The 1658 Down Survey map depicts the townland as Curcanderry (Irish Corcach Doire meaning 'The Marsh of the Oakwood').

On 13 March 1706 Marcus Beresford, 1st Earl of Tyrone leased the lands of Curcandry alias Curranderry to Robert Saunders (Irish lawyer), one of the founders of the village of Swanlinbar, for a term of 99 years. Saunders' son Morley Saunders leased his interest in Coracomgery to Colonel John Enery of Bawnboy by deed dated 24 December 1720. Deeds, tenant lists etc. relating to Corrachomera from 1650 onwards are available at- by searching for Derryvella.

The 1790 Cavan Carvaghs list spells the townland name as Corcramgerry.

A map of the townland drawn in 1813 is in the National Archives of Ireland, Beresford Estate Maps, depicts the townland as Curraghcombera or Curcanderry and the owners as John Finlay and George Finlay and the previous owner as Colonel Ennery deceased.

The Tithe Applotment Books for 1826 list sixty-seven tithepayers in the townland.

The Ordnance Survey Name Books for 1836 give the following description of the townland- The townland is bounded on the S. side by a large mountain stream.

The Corrachomera Valuation Office Field books are available for September 1839.

In 1841 the population of the townland was 138, being 62 males and 76 females.

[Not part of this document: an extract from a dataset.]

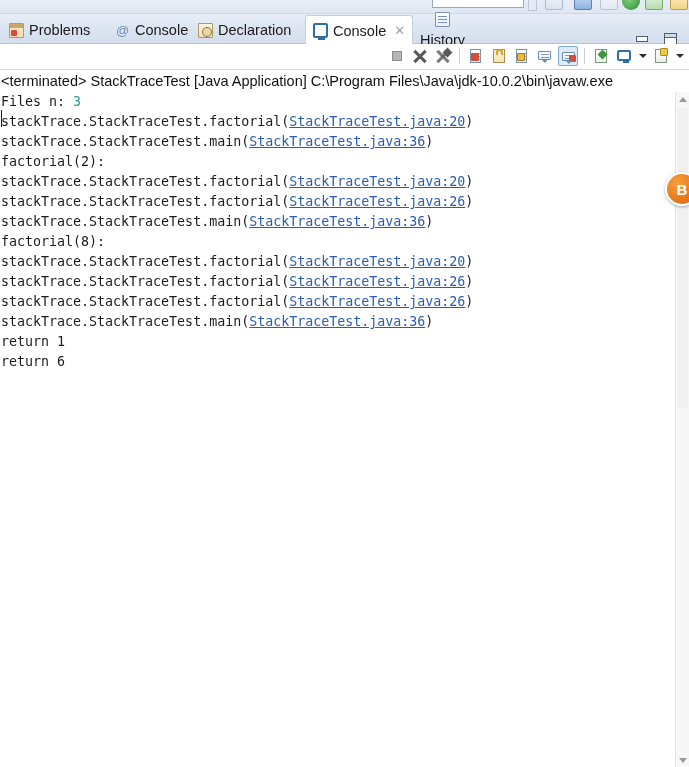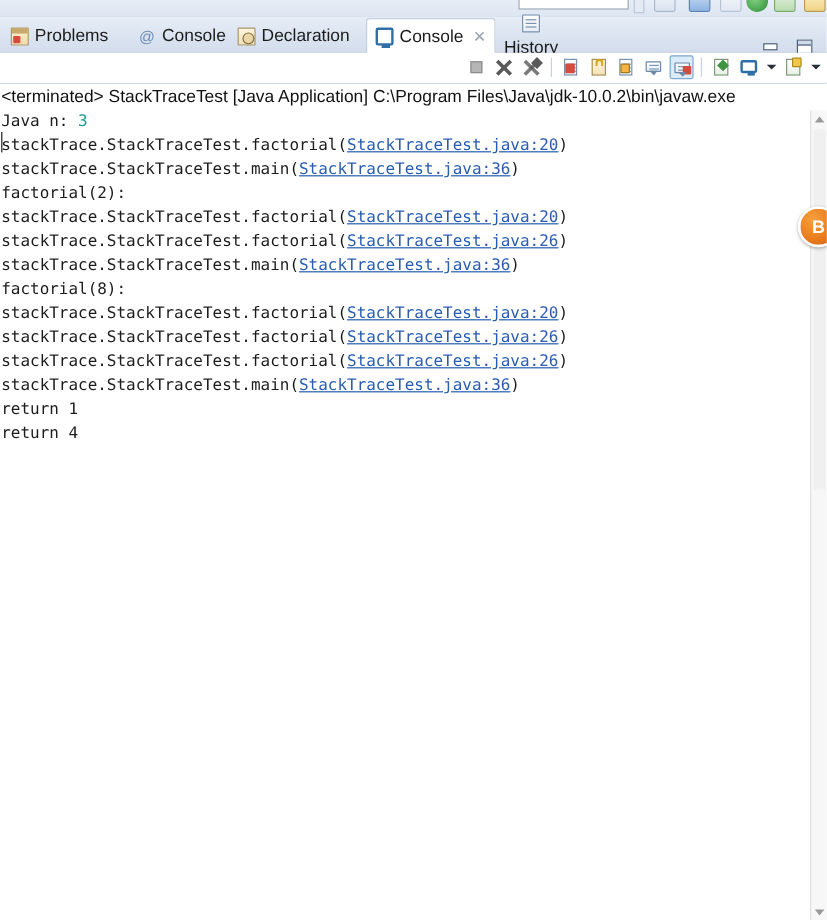"Java n:" span { text: Java -> Files }
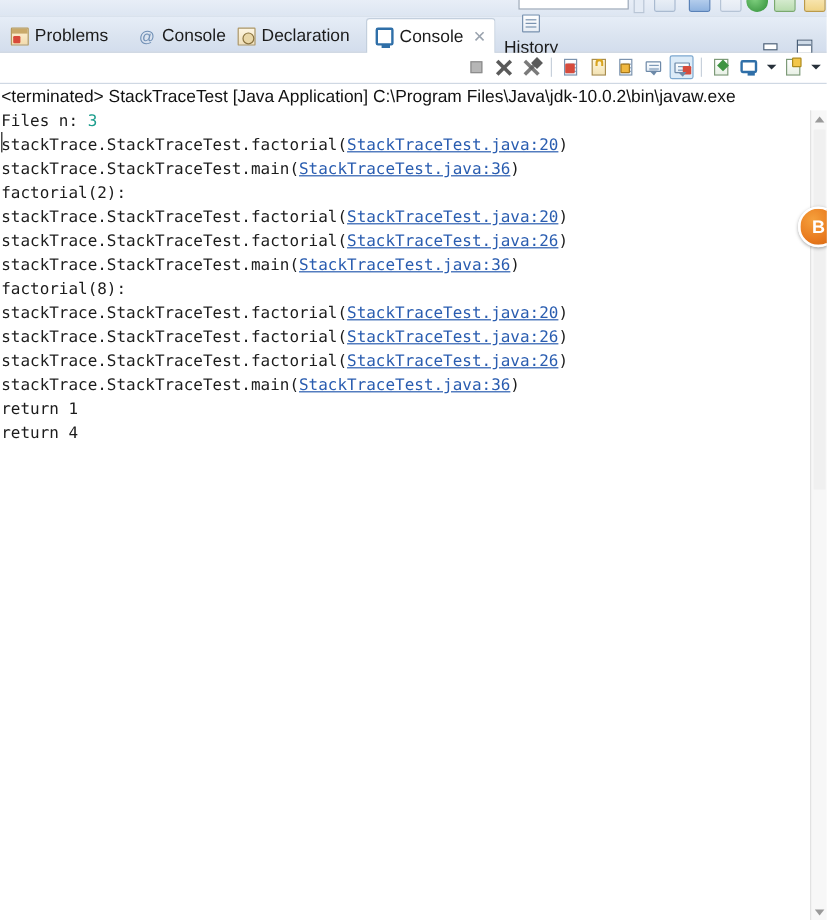"return 4" span { text: 4 -> 6 }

There were twenty-six houses in the townland, all of which were inhabited.

In 1851 the population of the townland was 122, being 64 males and 58 females, the reduction being due to the Great Famine (Ireland). There were twenty-two houses in the townland, two of which were uninhabited.

Griffith's Valuation of 1857 lists thirty eight landholders in the townland.

In 1861 the population of the townland was 118, being 54 males and 64 females. There were twenty-two houses in the townland, of which one was uninhabited.

In both the 1901 census of Ireland and the 1911 census of Ireland, there are twenty seven families listed in the townland.